In this series of posts, I will be looking at what makes Dutch football unique, and how the game in the Netherlands is developing, including in relation to the ideals– attractive football and giving young players a chance prominent among them– which have given the Dutch game a different character to football in other European countries.

In this first post, I am looking at foreign perspectives of Dutch football, the ways in which the game in the Netherlands is viewed abroad.

-Continued focus on 1970s ideal

What stands out in much of the foreign writing on Dutch football is its focus on the playing style and philosophy of the great Ajax and Dutch teams of the 1970s, which are usually taken to represent Dutch football as a whole. Rinus Michels, Louis van Gaal and, especially, Johan Cruijff are quoted freely; the latter’s claim that ‘there is no medal better than being acclaimed for your style’ seems a fair summation of the way that the world expects Dutch teams to play as a default. Indeed, the link between the world’s idea of Dutch football and a possession-based, positive approach is so engrained that the Barcelona and Spain teams which had so much success between 2008 and 2012 were often said to be playing in more Dutch a way than the Dutch themselves. This angle ignores, however, the ‘pragmatic’ style used with success by Dutch sides even before 2010, such as PSV’s European Cup winners in 1988 under Guus Hiddink and Feyenoord’s Eredivisie title-winning side in 1999 led by Leo Beenhakker.

-Limited focus on Dutch competition

Perhaps one of the key reasons for the world’s largely unchanged perception of Dutch football is the limited exposure of the Eredivisie, the Dutch domestic league, outside of the Netherlands. The limited exposure is best illustrated by the domestic rights situation in China, where as of the 2020-21 season the rights were held by online streaming service K-Ball, a service with only 200.000 subscribers in a country of well over 1 billion inhabitants. As a result, contemporary Dutch football remains an afterthought for most football fans around the world, only becoming relevant during a major tournament in which the Dutch national team is partaking or if a Dutch club makes a run deep into a European competition, as Ajax did in the 2018/19 Champions League. Therefore, there is little opportunity for the world to gain a different image of Dutch football, which could be one reason for the continued association of the ‘Dutch style’ with the great teams of the 1970s.
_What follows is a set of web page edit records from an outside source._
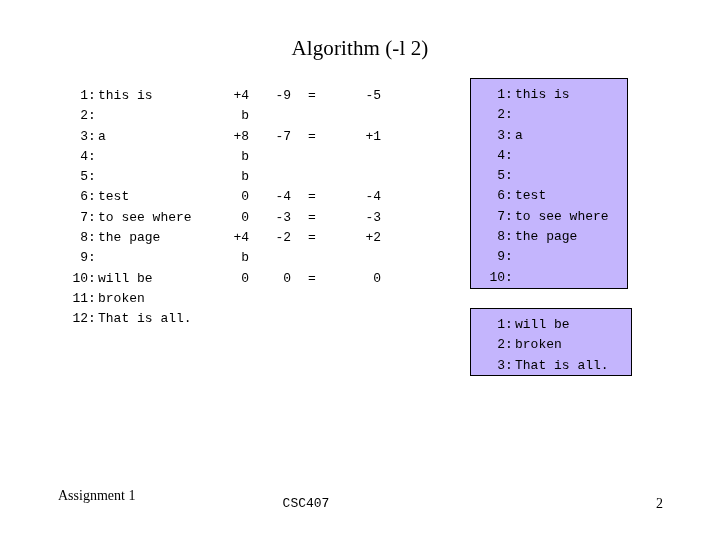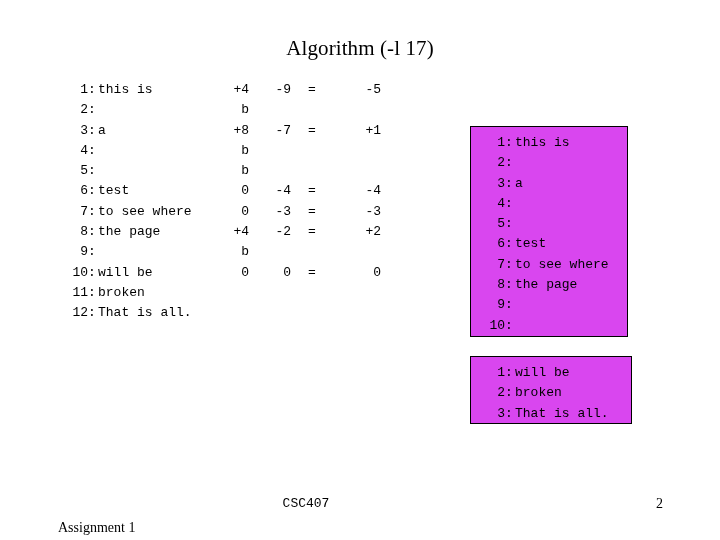--- a/index.html
+++ b/index.html
@@ -172,7 +172,7 @@
 
 <div class="slide">
 
-  <div class="slide-title">Algorithm (-l 17)</div>
+  <div class="slide-title">Algorithm (-l 2)</div>
 
   <div class="left-listing mono" id="left-listing"><span class="code-row"><span class="col-lineno">1</span><span class="col-colon">:</span><span class="col-text">this is</span><span class="col-n1">+4</span><span class="col-n2">-9</span><span class="col-eq">=</span><span class="col-n3">-5</span></span><span class="code-row"><span class="col-lineno">2</span><span class="col-colon">:</span><span class="col-text"></span><span class="col-n1">b</span><span class="col-n2"></span><span class="col-eq"></span><span class="col-n3"></span></span><span class="code-row"><span class="col-lineno">3</span><span class="col-colon">:</span><span class="col-text">a</span><span class="col-n1">+8</span><span class="col-n2">-7</span><span class="col-eq">=</span><span class="col-n3">+1</span></span><span class="code-row"><span class="col-lineno">4</span><span class="col-colon">:</span><span class="col-text"></span><span class="col-n1">b</span><span class="col-n2"></span><span class="col-eq"></span><span class="col-n3"></span></span><span class="code-row"><span class="col-lineno">5</span><span class="col-colon">:</span><span class="col-text"></span><span class="col-n1">b</span><span class="col-n2"></span><span class="col-eq"></span><span class="col-n3"></span></span><span class="code-row"><span class="col-lineno">6</span><span class="col-colon">:</span><span class="col-text">test</span><span class="col-n1">0</span><span class="col-n2">-4</span><span class="col-eq">=</span><span class="col-n3">-4</span></span><span class="code-row"><span class="col-lineno">7</span><span class="col-colon">:</span><span class="col-text">to see where</span><span class="col-n1">0</span><span class="col-n2">-3</span><span class="col-eq">=</span><span class="col-n3">-3</span></span><span class="code-row"><span class="col-lineno">8</span><span class="col-colon">:</span><span class="col-text">the page</span><span class="col-n1">+4</span><span class="col-n2">-2</span><span class="col-eq">=</span><span class="col-n3">+2</span></span><span class="code-row"><span class="col-lineno">9</span><span class="col-colon">:</span><span class="col-text"></span><span class="col-n1">b</span><span class="col-n2"></span><span class="col-eq"></span><span class="col-n3"></span></span><span class="code-row"><span class="col-lineno">10</span><span class="col-colon">:</span><span class="col-text">will be</span><span class="col-n1">0</span><span class="col-n2">0</span><span class="col-eq">=</span><span class="col-n3">0</span></span><span class="code-row"><span class="col-lineno">11</span><span class="col-colon">:</span><span class="col-text">broken</span><span class="col-n1"></span><span class="col-n2"></span><span class="col-eq"></span><span class="col-n3"></span></span><span class="code-row"><span class="col-lineno">12</span><span class="col-colon">:</span><span class="col-text">That is all.</span><span class="col-n1"></span><span class="col-n2"></span><span class="col-eq"></span><span class="col-n3"></span></span></div>
 

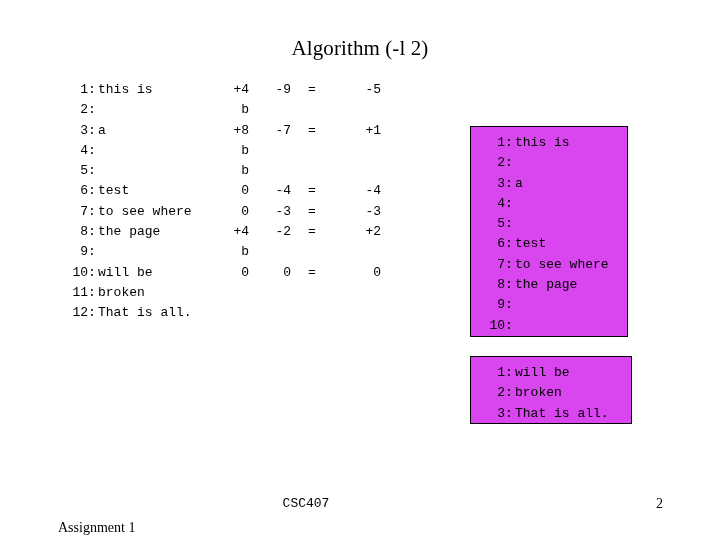--- a/index.html
+++ b/index.html
@@ -52,7 +52,7 @@
   .left-listing {
     position: absolute;
     left: 62px;
-    top: 80px;
+    top: 86px;
     width: 330px;
   }
   .code-row {

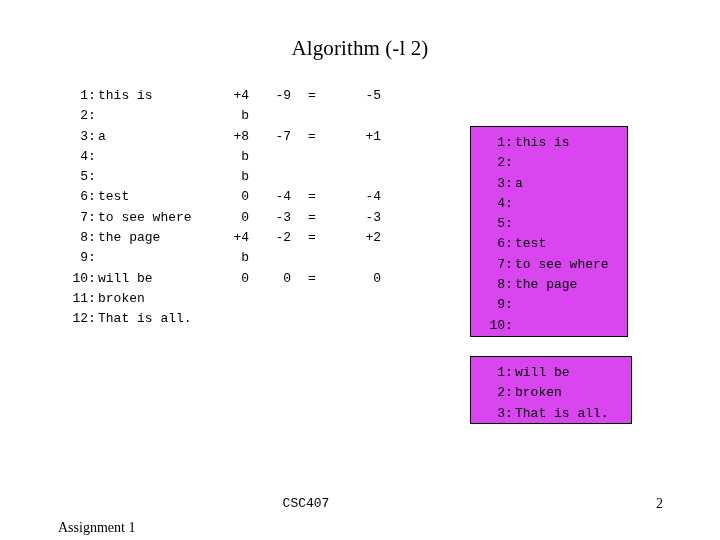--- a/index.html
+++ b/index.html
@@ -100,9 +100,8 @@
   .page-box {
     position: absolute;
     border: 1px solid #000000;
-    background: #d946ef;
+    background: #c4b5fd;
     box-sizing: border-box;
-    margin-top: 48px;
   }
   #page-box-1 {
     left: 470px;

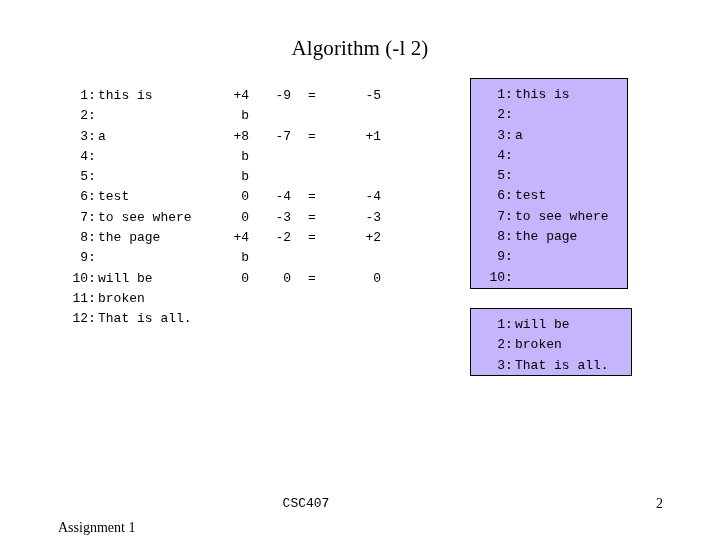--- a/index.html
+++ b/index.html
@@ -142,7 +142,7 @@
   .footer-left {
     position: absolute;
     left: 58px;
-    top: 520px;
+    top: 488px;
     font-family: "Liberation Serif", "DejaVu Serif", serif;
     font-size: 14px;
     white-space: pre;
-Role of FC Barcelona connection

With the lack of prominent international exposure for the Eredivisie, and therefore for contemporary Dutch football, it is perhaps no surprise that ‘Dutch football’ has been able to develop into an ‘idea’, in the words of Winner, which need not remain confined within the borders of the Netherlands. This idea is perhaps best embodied by FC Barcelona, a club which has not only had a large number of Dutch players and managers in the past decades but which has played with a certain tactical style and set of principles—such as believing in players brought through the youth academy—throughout that period. During the high period of Barcelona and the Spanish National Team’s success using the juego de posición, between 2008 and 2012, the influence of Dutch totaalvoetbal was so great that Winner argued that ‘it is now Spain who play Dutch football’. This further points to the idealised image of Dutch football, as an ideal which is fluid and is unattached to any geographic parameters.